= Beginning of Section =

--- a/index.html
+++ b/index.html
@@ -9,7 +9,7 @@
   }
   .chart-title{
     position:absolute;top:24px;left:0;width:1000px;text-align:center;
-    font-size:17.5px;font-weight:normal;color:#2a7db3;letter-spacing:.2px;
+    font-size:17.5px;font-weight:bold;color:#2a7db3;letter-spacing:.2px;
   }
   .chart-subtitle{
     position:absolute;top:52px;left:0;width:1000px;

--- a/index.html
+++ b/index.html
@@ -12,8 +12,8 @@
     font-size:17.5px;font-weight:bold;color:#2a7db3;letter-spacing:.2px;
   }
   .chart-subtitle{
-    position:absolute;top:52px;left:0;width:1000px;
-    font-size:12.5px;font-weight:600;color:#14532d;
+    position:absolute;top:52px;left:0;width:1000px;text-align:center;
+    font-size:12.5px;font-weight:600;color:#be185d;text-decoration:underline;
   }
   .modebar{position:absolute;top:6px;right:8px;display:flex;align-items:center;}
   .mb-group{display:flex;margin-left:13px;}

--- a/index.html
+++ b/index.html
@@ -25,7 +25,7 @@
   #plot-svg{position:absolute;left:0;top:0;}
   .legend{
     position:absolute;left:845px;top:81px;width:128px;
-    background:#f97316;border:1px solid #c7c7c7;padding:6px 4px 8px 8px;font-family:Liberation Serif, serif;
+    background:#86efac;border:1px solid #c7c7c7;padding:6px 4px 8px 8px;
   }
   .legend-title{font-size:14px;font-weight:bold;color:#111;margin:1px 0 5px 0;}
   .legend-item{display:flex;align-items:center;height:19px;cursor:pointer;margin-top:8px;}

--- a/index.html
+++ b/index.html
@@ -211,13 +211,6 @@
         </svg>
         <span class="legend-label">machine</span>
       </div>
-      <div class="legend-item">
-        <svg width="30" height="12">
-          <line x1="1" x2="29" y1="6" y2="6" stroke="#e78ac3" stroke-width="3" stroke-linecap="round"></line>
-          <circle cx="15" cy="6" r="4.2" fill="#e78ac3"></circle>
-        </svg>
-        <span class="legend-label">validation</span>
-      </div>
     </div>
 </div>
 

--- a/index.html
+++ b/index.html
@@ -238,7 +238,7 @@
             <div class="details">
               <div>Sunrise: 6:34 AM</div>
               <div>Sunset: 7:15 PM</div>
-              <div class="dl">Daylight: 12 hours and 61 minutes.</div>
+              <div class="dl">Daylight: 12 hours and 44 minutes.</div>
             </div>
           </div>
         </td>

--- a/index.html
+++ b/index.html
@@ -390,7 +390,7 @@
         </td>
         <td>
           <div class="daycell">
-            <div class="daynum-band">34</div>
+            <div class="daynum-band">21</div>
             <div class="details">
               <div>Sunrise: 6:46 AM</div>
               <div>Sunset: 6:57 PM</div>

= End of Section =

- [ACTIVITY]: All lines containing "legend" in the material above should appear in your reply, copied exactly.

- [RESULT FOR THIS TASK]:
   .legend{
   .legend-title{font-size:14px;font-weight:bold;color:#111;margin:1px 0 5px 0;}
   .legend-item{display:flex;align-items:center;height:19px;cursor:pointer;margin-top:8px;}
         <span class="legend-label">machine</span>
-      <div class="legend-item">
-        <span class="legend-label">validation</span>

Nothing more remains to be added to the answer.